All species in Aspergillus sect. Restricti produced asperglaucide, asperphenamate or both. This is in contrast to species of Aspergillus sect. Aspergillus that do not produce these compounds (Chen et al. 2017). On the other hand the species in both sections do produce some extrolites in common. Mycophenolic acid is produced by several species from both sections, similarly to echinulin and derivatives such as neoechinulin-type metabolites (Chen et al. 2017). In sect. Restricti no isolates were found to produce auroglaucins or epiheveadride, compounds which are very common in the ascomata of Aspergillus sect. Aspergillus. The ascomata of A. halophilicus do not contain the yellow auroglaucin or flavoglaucin compounds. It is interesting to note that antarone A and asperentins produced by A. salinicola are shared with a halotolerant Penicillium antarcticum (Vansteelandt et al., 2012, Geiger et al., 2013).

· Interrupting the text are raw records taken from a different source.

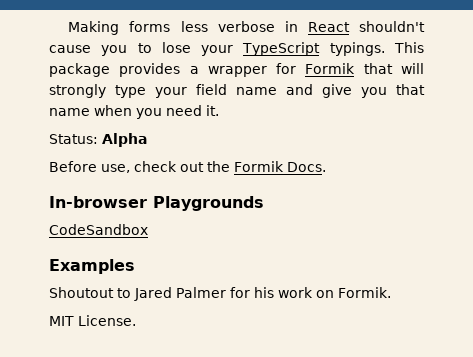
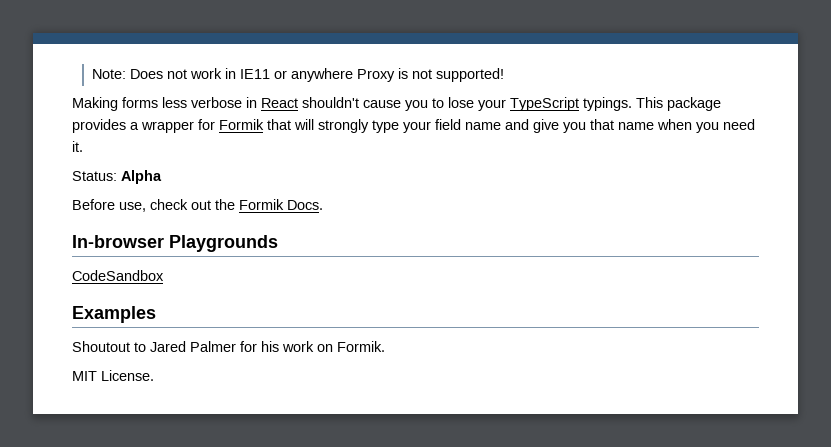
+ Note: Does not work in IE11 or anywhere Proxy is not supported!

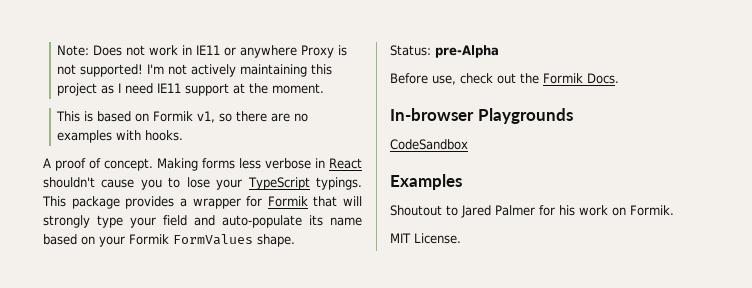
- Note: Does not work in IE11 or anywhere Proxy is not supported!
- Making forms less verbose in React shouldn't cause you to lose your TypeScript typings.
+ Note: Does not work in IE11 or anywhere Proxy is not supported! I'm not actively maintaining this project as I need IE11 support at the moment.
+ This is based on Formik v1, so there are no examples with hooks.
+ A proof of concept. Making forms less verbose in React shouldn't cause you to lose your TypeScript typings.
- This package provides a wrapper for Formik that will strongly type your field name and give you that name when you need it.
+ This package provides a wrapper for Formik that will strongly type your field and auto-populate its name based on your Formik FormValues shape.
- Status: Alpha
+ Status: pre-Alpha

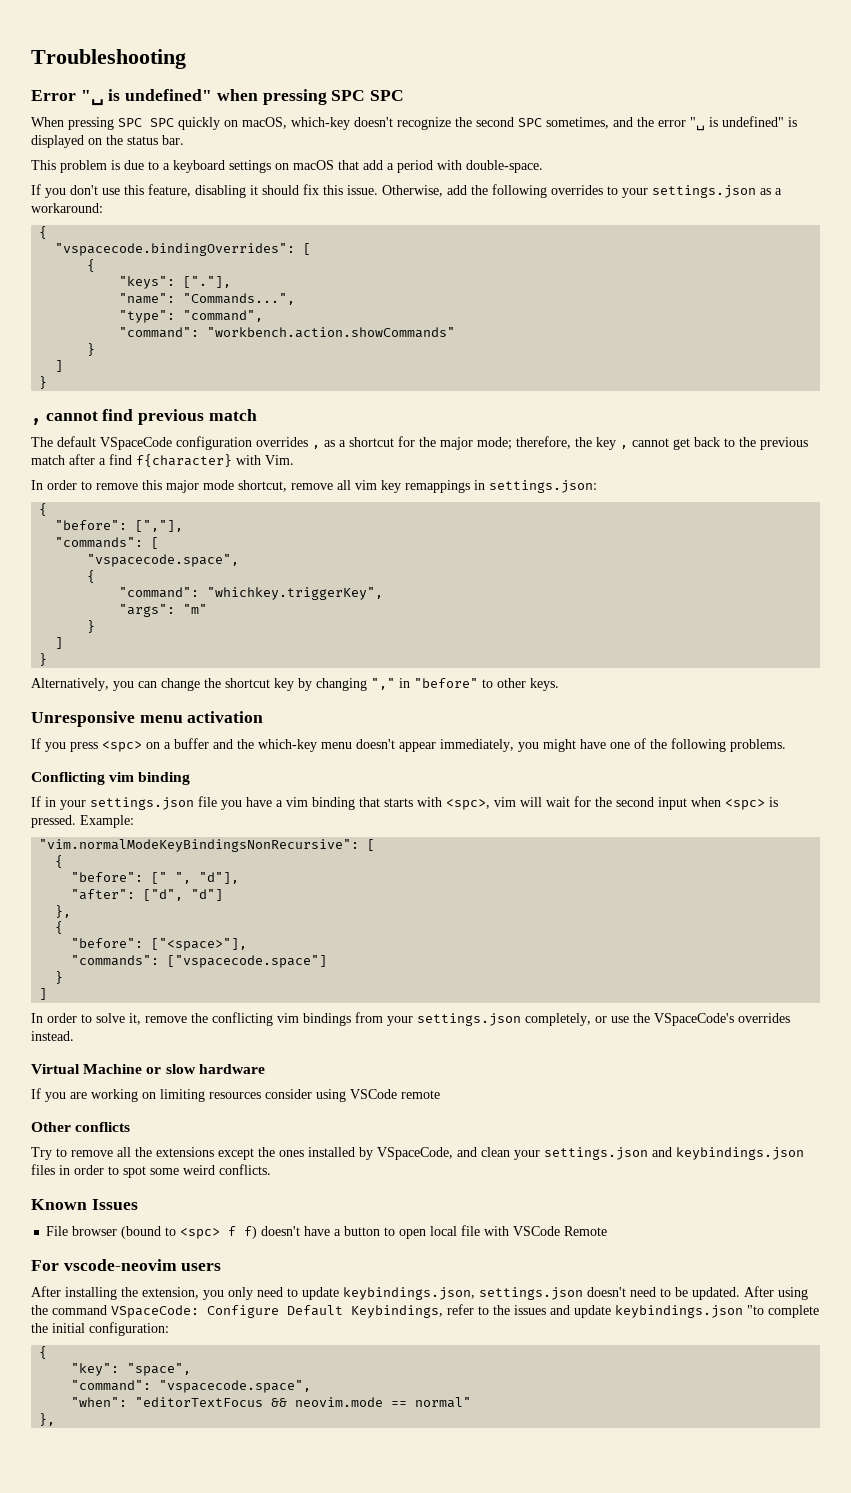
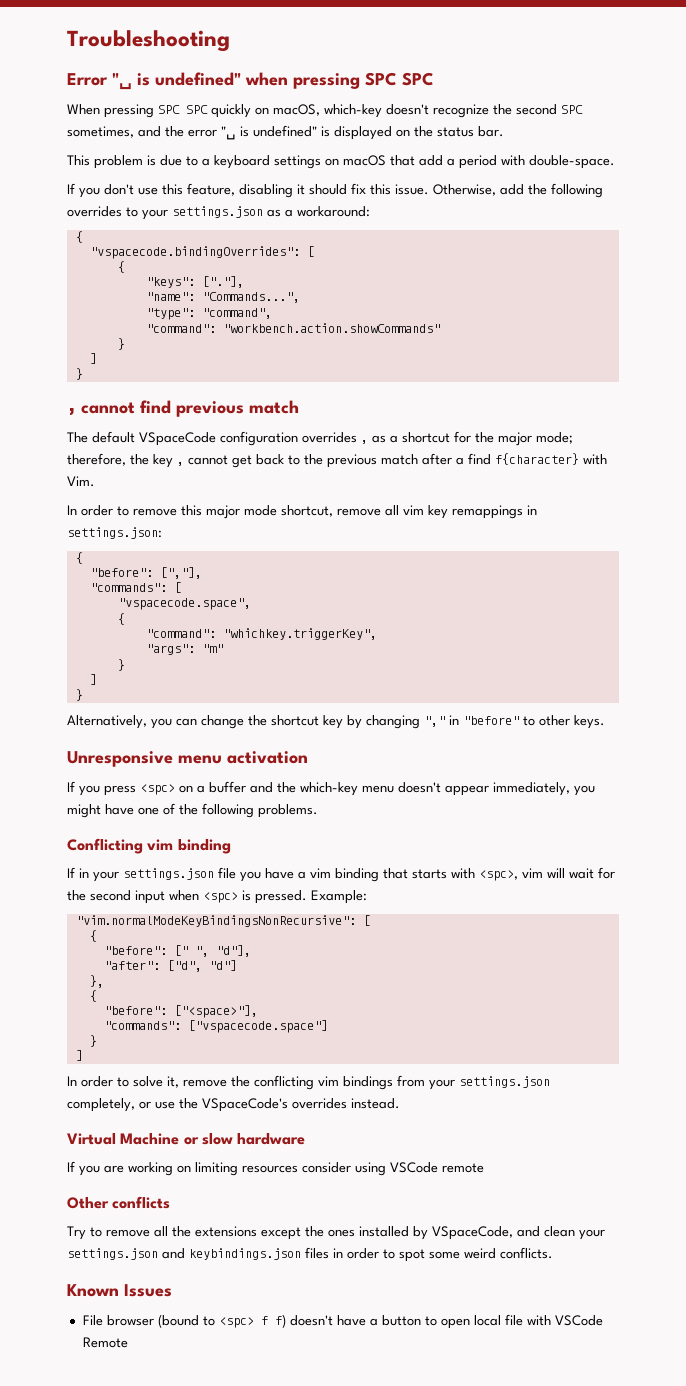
- For vscode-neovim users
- After installing the extension, you only need to update keybindings.json, settings.json doesn't need to be updated. After using the command VSpaceCode: Configure Default Keybindings, refer to the issues and update keybindings.json "to complete the initial configuration:
- {
- "key": "space",
- "command": "vspacecode.space",
- "when": "editorTextFocus && neovim.mode == normal"
- },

The asperglaucides and asperphenamate are simple phenylalanine derived compounds with anticancer activity (Bladt et al. 2013). These compounds have been found in many plants (Frisvad et al. 2013), and one can speculate that these medicinal compounds are not produced by the plants but rather by its endophytic fungi, including possibly endophytic isolates of Aspergillus sect. Restricti.

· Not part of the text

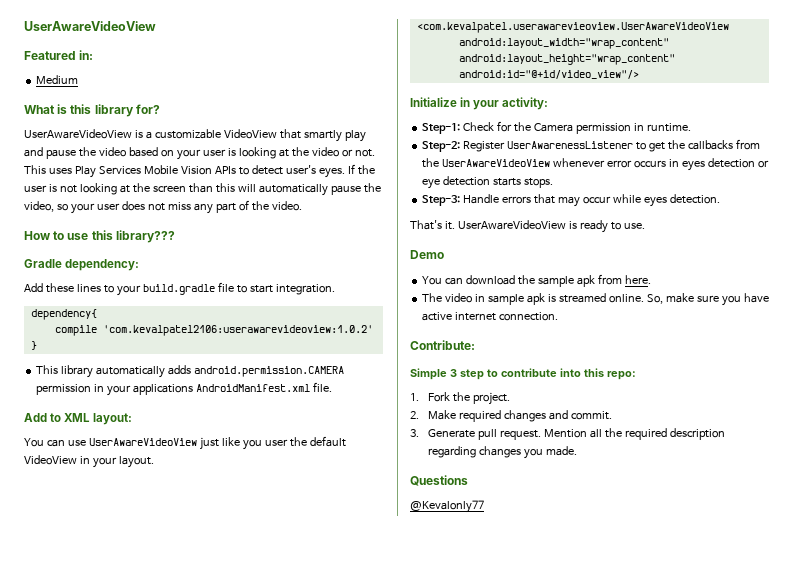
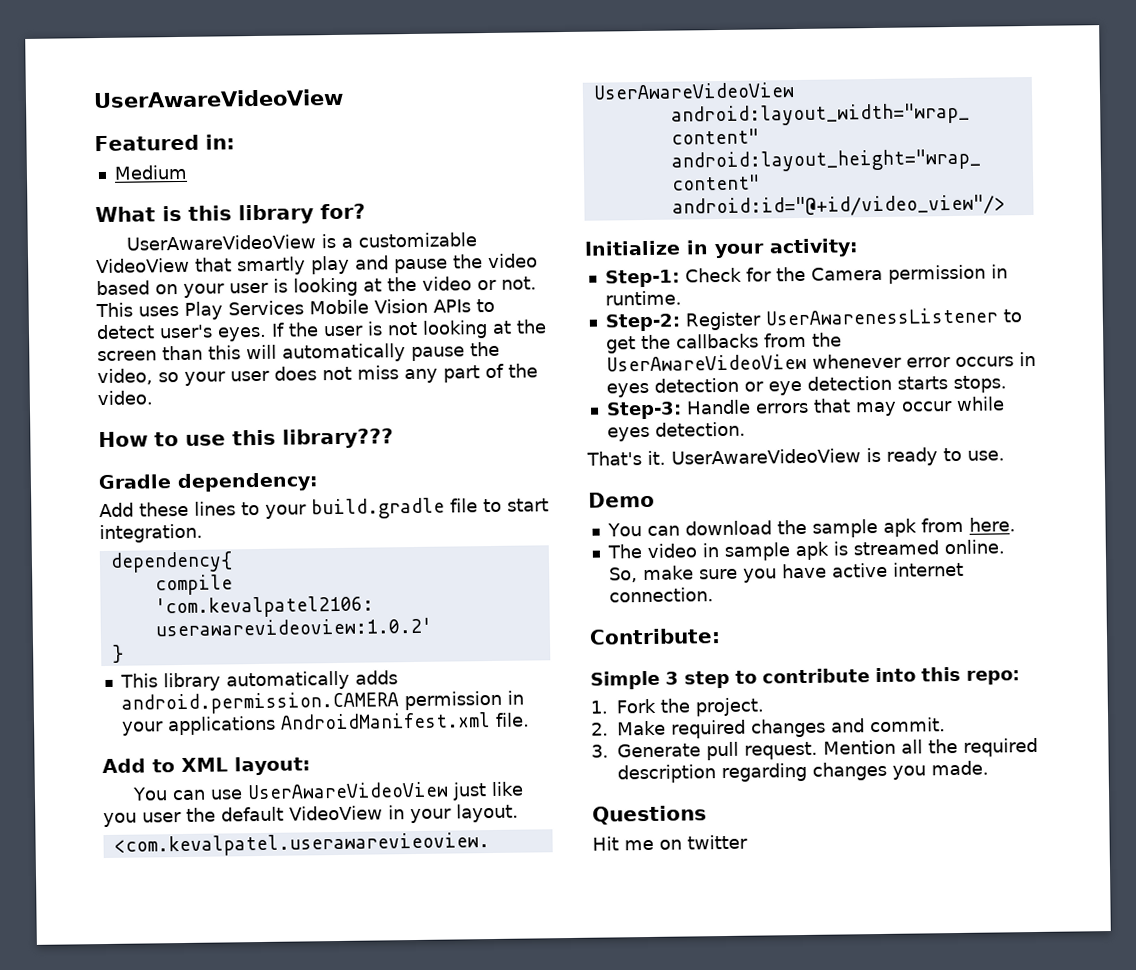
- @Kevalonly77
+ Hit me on twitter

A very high chemical diversity was observed in section Restricti, but a large number of extrolites have until now only been found in this section. The chemoconsistency on the species level appeared to be less pronounced than in for example section Aspergillus, but the absence of metabolites may be caused by poor growth in some cases. For example A. villosus NRRL 25813^T, IBT 22529, IBT 22530 and IBT 22546 produced a large number of orthosporins, that were not detected in the strain UBOCC-A-116020. In such cases other media than those used here may be more suitable for production of a broader spectrum of metabolites. Addition of a high concentration of salts or sugars strongly increased the growth rate of isolates from section Restricti, and also secondary metabolite production. More media, such as potato dextrose agar and malt agars may be more suitable for secondary metabolite production if they are supplemented with more salt or sugar. The overview of metabolites produced by species from section Restricti reported from previous studies is given in Table 10. Most secondary metabolites reported from A. halophilicus by Micheluz et al. (2016), such as chaetoviridin A, deoxybrevianamide E, pseurotin A and D, rugulosuvine, stachybotryamide, tenellin and tryprostatin B could not be recovered from any strain of A. halophilicus examined in this study. However these extrolites may have been detected because of contamination of the YES 15 % medium (YES agar with 15 % NaCl) they used. Several extrolites detected by Micheluz et al. (2016) are products of Aspergillus fumigatus, including pseurotins A, D, tenellin and tryprostatin (Frisvad and Larsen, 2016), and were only detected in one of three examined isolates. However, YES agar with 15 % NaCl has not been used in this study, so a final conclusion on the production of these A. fumigatus metabolites by A. halophilicus must await further testing.

Table 10.

Exometabolites reported from Aspergillus section Restricti isolates.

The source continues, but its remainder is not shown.